Monday, July 28, 2025

Reikugun

Another of the foreign-language films I had to watch off of my DVR before it expired is a fascinating little Japanese movie called Army.

Intertitles at the beginning of the movie (definitely the English subtitles, although I think the Japanese text says it too) say that the movie was completed in November 1944, and that the movie was sponsored by the Army Ministry of Japan. From the date, this is clearly during World War II, although also a time when the tide of war was turning against Japan. But because it's a country at war, you have to expect there's certain political considerations made. More on that, however, later.

The movie starts off with a brief introductory scene in 1866, which was just before the Meiji era started in Japan, and is in the movie referred to as a time of turmoil. The Takagi family is one is a merchant family of the aspirational class, and their fortunes are at risk because of the warring. But they serve their lord and are rewarded for it.

Fast forward to 1895, which was the time of the first Sino-Japanese War and how the Japanese wound up in control of both Taiwan and the Korean peninsula.

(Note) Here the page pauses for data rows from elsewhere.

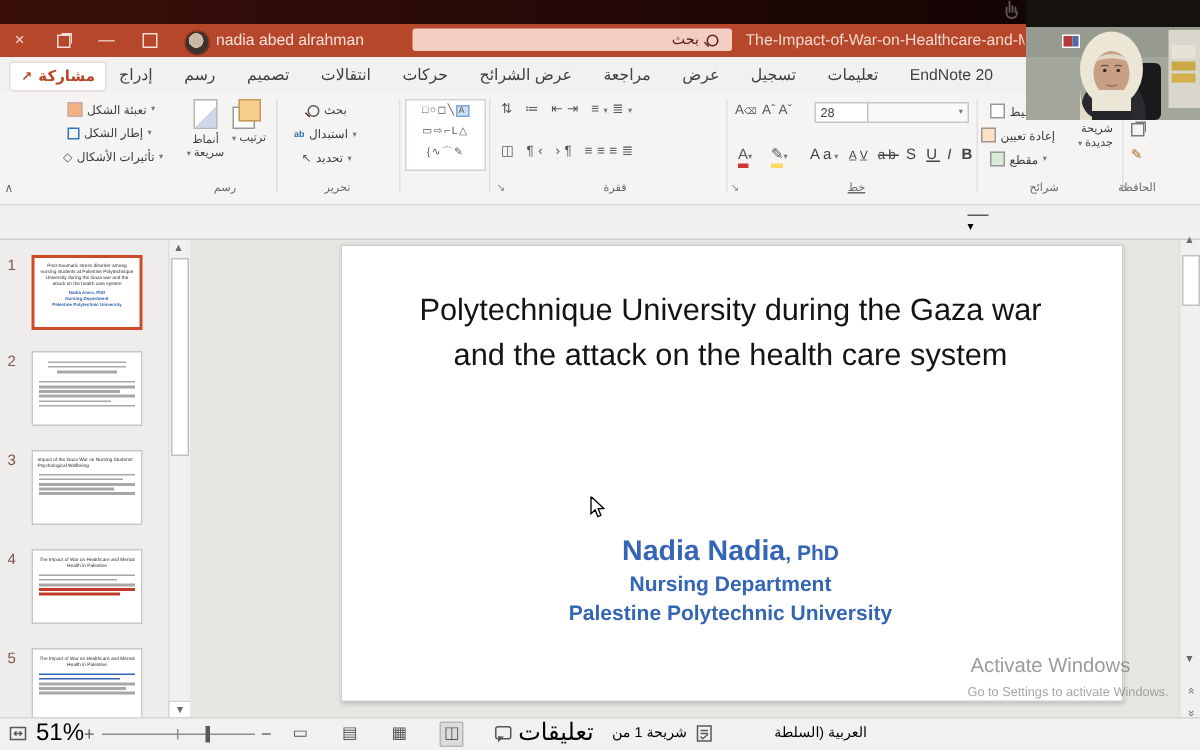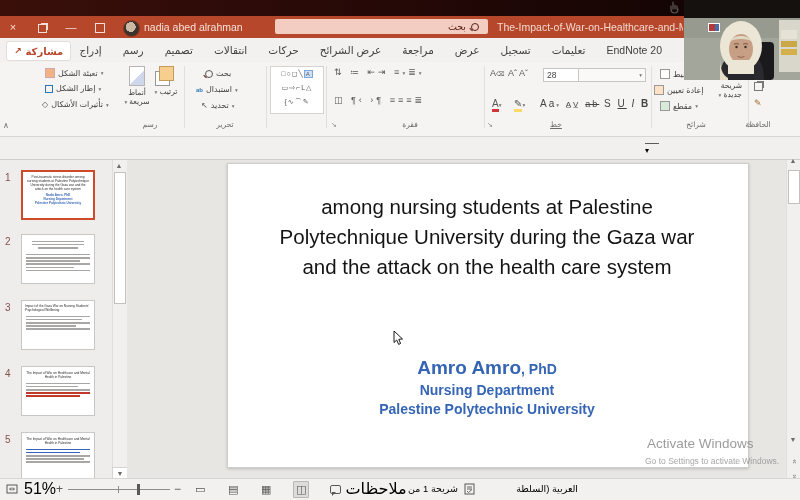--- a/index.html
+++ b/index.html
@@ -178,21 +178,21 @@
     <span>28</span>
       <span class="dd">▾</span>
   </div>
   <div class="abs wbox" style="left:578px;top:68px;width:68px;background:#faf9f8;">
       <span></span>
       <span class="dd">▾</span>
     </div>
   <div class="abs" style="left:492px;top:98px;font-size:10px;color:#5a5856;"><span style="border-bottom:3px solid #d13438;">A</span><span class="dd">▾</span></div>
   <div class="abs" style="left:514px;top:98px;font-size:10px;color:#5a5856;"><span style="border-bottom:3px solid #ffd966;">✎</span><span class="dd">▾</span></div>
   <div class="abs" style="left:540px;top:98px;font-size:10px;color:#444;letter-spacing:2px;white-space:nowrap;">Aa<span class="dd">▾</span> <span style="font-size:8px;">A̲V̲</span> <span style="text-decoration:line-through;font-size:9px;">ab</span> S <span style="text-decoration:underline;">U</span> <i>I</i> <b>B</b></div>
-  <div class="abs glabel ar" style="left:541px;width:30px;text-decoration:underline;">خط</div>
+  <div class="abs glabel ar" style="left:556px;width:30px;text-decoration:underline;">خط</div>
   <div class="abs launch" style="left:487px;top:121px;">↘</div>
   <div class="abs gdiv" style="left:651px;"></div>
 
   <div class="abs ritem" style="left:660px;top:69px;">
     <span class="icon8" style="border:1px solid #9a9896;background:#fff;"></span>
     <span>تخطيط</span>
       <span class="dd">▾</span>
   </div>
   <div class="abs ritem" style="left:654px;top:85px;">
     <span class="icon8" style="border:1px solid #9a9896;background:#ffe2c5;"></span>
@@ -306,27 +306,26 @@
 
   <div class="abs thscroll"></div>
   <div class="abs arrowg" style="left:112px;top:162px;">▲</div>
   <div class="abs" style="left:114px;top:172px;width:10px;height:130px;background:#fff;border:1px solid #c3c1bf;"></div>
   <div class="abs" style="left:112px;top:467px;width:14px;height:11px;background:#fff;border:1px solid #d5d3d1;text-align:center;font-size:7px;color:#6d6b69;line-height:11px;">▼</div>
 
   <div class="abs canvas"></div>
   <div class="abs slide"></div>
 
   <div class="abs stitle">
-    <div>among nursing students at Palestine</div>
     <div>Polytechnique University during the Gaza war</div>
     <div>and the attack on the health care system</div>
   </div>
 
   <div class="abs sauthor">
-    <div style="font-size:19px;line-height:24px;"><span>Amro Amro</span><span style="font-size:14px;">, PhD</span></div>
+    <div style="font-size:19px;line-height:24px;"><span>Nadia Nadia</span><span style="font-size:14px;">, PhD</span></div>
     <div style="font-size:14px;line-height:19px;">Nursing Department</div>
     <div style="font-size:14px;line-height:19px;">Palestine Polytechnic University</div>
   </div>
 
   <svg class="abs" style="left:393px;top:331px;" width="13" height="15" viewBox="0 0 13 15">
     <path d="M1 0 L1 11.5 L3.7 9 L5.6 13.4 L7.6 12.5 L5.8 8.3 L9.5 8 Z" fill="#fff" stroke="#000" stroke-width="0.9"></path>
   </svg>
 
   <div class="abs watermark1">Activate Windows</div>
   <div class="abs watermark2">Go to Settings to activate Windows.</div>
@@ -348,21 +347,21 @@
   <div class="sb" style="left:24px;">51%</div>
   <div class="sb" style="left:56px;font-size:12px;color:#5a5856;">+</div>
   <div class="abs track" style="left:68px;width:102px;"></div>
   <div class="abs" style="left:118px;top:486px;width:1px;height:7px;background:#8f8d8b;"></div>
   <div class="abs" style="left:137px;top:484px;width:3px;height:11px;background:#5a5856;"></div>
   <div class="sb" style="left:174px;font-size:12px;color:#5a5856;">−</div>
   <div class="sb vicon" style="left:195px;">▭</div>
   <div class="sb vicon" style="left:228px;">▤</div>
   <div class="sb vicon" style="left:261px;">▦</div>
   <div class="sb vicon vsel" style="left:293px;top:481px;height:15px;line-height:15px;">◫</div>
-  <div class="sb ar" style="left:330px;"><span>ملاحظات</span>&nbsp;<span class="bubble"></span></div>
+  <div class="sb ar" style="left:330px;"><span>تعليقات</span>&nbsp;<span class="bubble"></span></div>
 
   <div class="sb ar" style="left:400px;width:58px;font-size:9.5px;">شريحة 1 من 37</div>
   <div class="sb" style="left:464px;">
     <svg width="11" height="12" viewBox="0 0 11 12" style="margin-top:5px;">
         <rect x="1" y="1" width="9" height="10" fill="none" stroke="#5a5856"></rect>
         <path d="M3 4h5M3 6h5M3 8l1.5 1.5L8 6.5" stroke="#5a5856" fill="none" stroke-width="0.9"></path>
       </svg>
   </div>
   <div class="sb ar" style="left:482px;width:96px;font-size:9.5px;">العربية (السلطة الفلسطينية)</div>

Tomohiko Takagi (Chishū Ryū) is a descendant of the family from the first scene, and wants to do his duty for the emperor by serving in the war. He goes off to the military and trains as hard as he can, but unfortunately he's consistently sickly, which means that he can't do any real military duty, which is a matter of great shame. Some time after the war, Tomohiko gets married to Waka (Kinuyo Tanaka), resumes the family business, and eventually has two sons.

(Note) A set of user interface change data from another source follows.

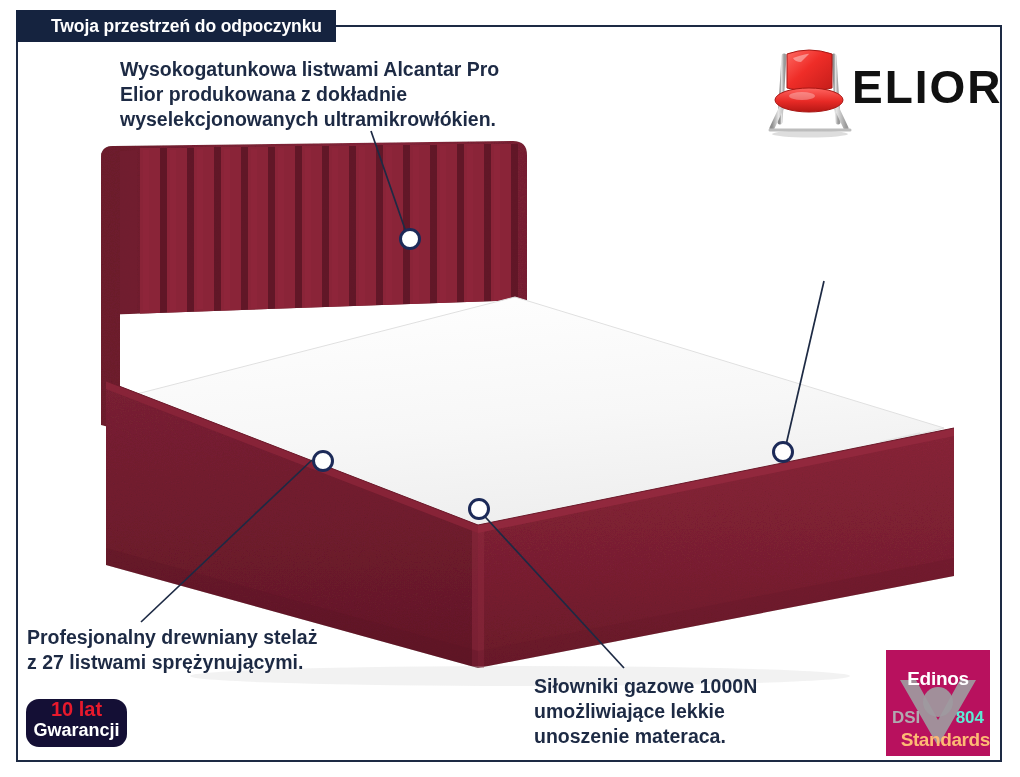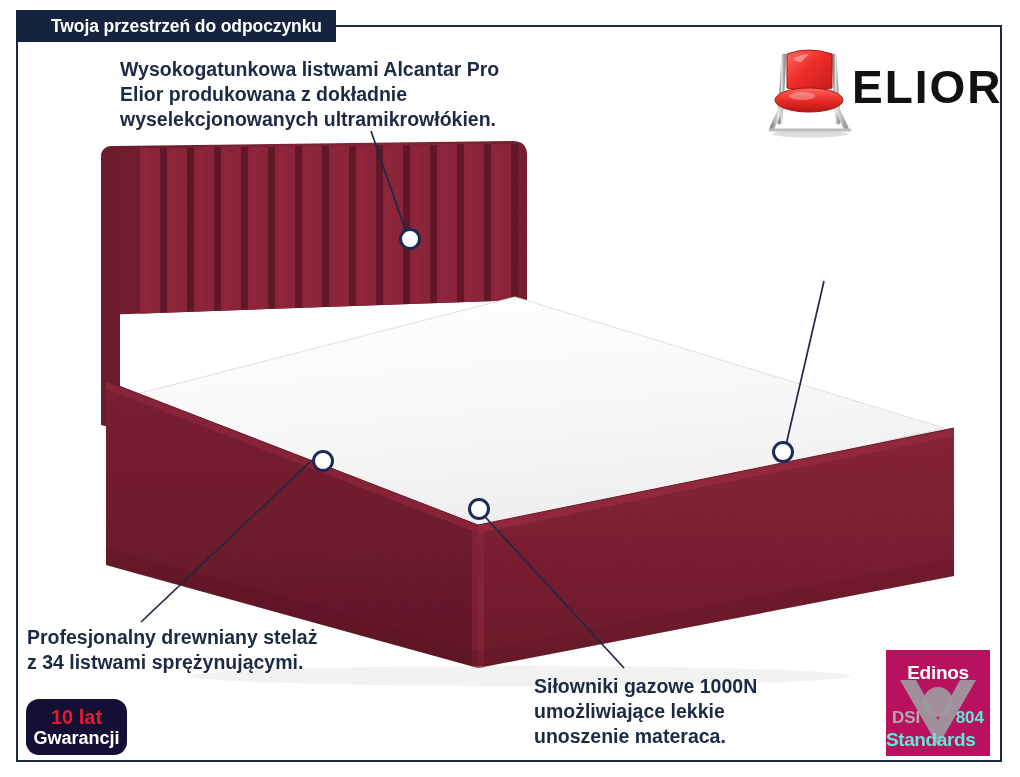--- a/index.html
+++ b/index.html
@@ -97,27 +97,26 @@
     letter-spacing: 2px;
     line-height: 1;
   }
 
   
   .warranty {
     position: absolute;
     left: 26px;
     top: 699px;
     width: 101px;
-    height: 56px;
+    height: 48px;
     background: #140f35;
     border-radius: 13px;
     display: flex;
     flex-direction: column;
     align-items: center;
-    justify-content: center;
   }
   .warranty-years {
     color: #e8192c;
     font-size: 20px;
     font-weight: bold;
     line-height: 21px;
   }
   .warranty-label {
     color: #ffffff;
     font-size: 18px;
@@ -129,21 +128,21 @@
   .edinos {
     position: absolute;
     left: 886px;
     top: 650px;
     width: 104px;
     height: 106px;
     background: #b8115e;
   }
   .edinos-name {
     position: absolute;
-    left: 0; right: 0; top: 12px;
+    left: 0; right: 0; top: 18px;
     text-align: center;
     color: #ffffff;
     font-size: 19px;
     font-weight: bold;
     letter-spacing: -0.3px;
   }
   .edinos-dsi {
     position: absolute;
     left: 6px; top: 58px;
     color: #b0aab0;
@@ -154,22 +153,22 @@
   .edinos-num {
     position: absolute;
     right: 6px; top: 58px;
     color: #5eead4;
     font-size: 17px;
     font-weight: bold;
   }
   .edinos-standards {
     position: absolute;
     left: 0; right: 0; bottom: 5px;
-    text-align: left;
-    color: #5eead4;
+    text-align: right;
+    color: #fdba74;
     font-size: 19px;
     font-weight: bold;
     letter-spacing: -0.4px;
   }
 </style>
 </head>
 <body>
 
 <div id="root">
 
@@ -355,21 +354,21 @@
 
   <div class="marker" style="left:399px; top:228px;"></div>
   <div class="marker" style="left:772px; top:441px;"></div>
   <div class="marker" style="left:312px; top:450px;"></div>
   <div class="marker" style="left:468px; top:498px;"></div>
 
   <div class="anno" id="anno-fabric">Wysokogatunkowa listwami Alcantar Pro
 Elior produkowana z dokładnie
 wyselekcjonowanych ultramikrowłókien.</div>
   <div class="anno" id="anno-slats">Profesjonalny drewniany stelaż
-z 34 listwami sprężynującymi.</div>
+z 27 listwami sprężynującymi.</div>
   <div class="anno" id="anno-gas">Siłowniki gazowe 1000N
 umożliwiające lekkie
 unoszenie materaca.</div>
 
   <div class="logo">
     <svg width="110" height="100" viewBox="0 0 110 100" xmlns="http://www.w3.org/2000/svg">
       <defs>
         <linearGradient id="chairRed" x1="0" y1="0" x2="1" y2="1">
           <stop offset="0%" stop-color="#ff6a63"></stop>
           <stop offset="45%" stop-color="#ef2d28"></stop>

The movie goes through this era pretty quickly as well, along with the Russo-Japanese War of 1905 and more action during what would be World War I in the west. By this time, Tomohiko and Waka's first kid, Shintaro, is a young boy who's way too sensitive for his own good, something which bothers Tomohiko since he knows you have to be tough to make a good soldier, and dammit, being a good soldier and serving the Emperor is what matters. Heck, Waka says that parents only have custody of their sons until they can hand the adult sons over to the Emperor.

Eventually we get to the early 1930s, when the Japanese attack on Manchuria begins the Asian theater of what would in the west become World War II. Shintaro is about 20 now, which is old enough to take the draft exam and to try to become an officer. That would be a great point of pride for any Japanese family. But is Shintaro fit for such duty?

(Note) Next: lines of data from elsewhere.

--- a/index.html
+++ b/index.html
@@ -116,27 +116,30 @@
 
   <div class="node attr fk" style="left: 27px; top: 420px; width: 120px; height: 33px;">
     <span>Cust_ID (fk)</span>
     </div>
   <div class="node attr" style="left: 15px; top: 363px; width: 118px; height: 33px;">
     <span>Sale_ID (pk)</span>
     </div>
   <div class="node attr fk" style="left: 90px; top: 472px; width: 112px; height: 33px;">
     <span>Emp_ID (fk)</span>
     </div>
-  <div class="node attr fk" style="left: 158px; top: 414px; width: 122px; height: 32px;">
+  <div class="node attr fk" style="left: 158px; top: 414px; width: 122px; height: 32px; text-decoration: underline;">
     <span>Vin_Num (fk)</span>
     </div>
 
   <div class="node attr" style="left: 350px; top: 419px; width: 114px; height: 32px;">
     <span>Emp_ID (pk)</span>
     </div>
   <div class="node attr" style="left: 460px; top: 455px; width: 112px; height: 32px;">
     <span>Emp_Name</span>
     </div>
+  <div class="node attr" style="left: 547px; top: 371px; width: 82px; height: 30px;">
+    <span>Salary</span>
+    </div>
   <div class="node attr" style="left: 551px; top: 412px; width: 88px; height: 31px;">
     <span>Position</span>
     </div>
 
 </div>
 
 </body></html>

The synopsis that I've written above already makes it reasonably obvious how the movie has the sort of propaganda that a movie made smack-dab in the middle of a total war would require. More interesting, however, since the movie never reaches the point where Japan is fighting the west in World War II, is the way Army handles those western powers. Already in the opening 1866 scene, there's mention of how Britain and America are trying to destroy Japan. The US is mentioned at several other places as a country that's going to pose real, existential danger to Japan. Perhaps more interesting is how, in one of the scenes mentioning the wars on the Korean peninsula, it's mentioned that foreigners welcomed the Japanese forces, with specific mention made of an Italian family. Italy, of course, was on the Axis side, so not one of the countries fighting against Japan. The final scene also shows that the director, Keisuke Kinoshita, wasn't exactly on board with the war, but had to be subtle about how he presented anything that might go against the Japanese government line.

All of this makes Army a fascinating little movie, and one that I think is surprisingly well made considering what must have been a difficult time for a filmmaker in a country not only at total war, but losing that war.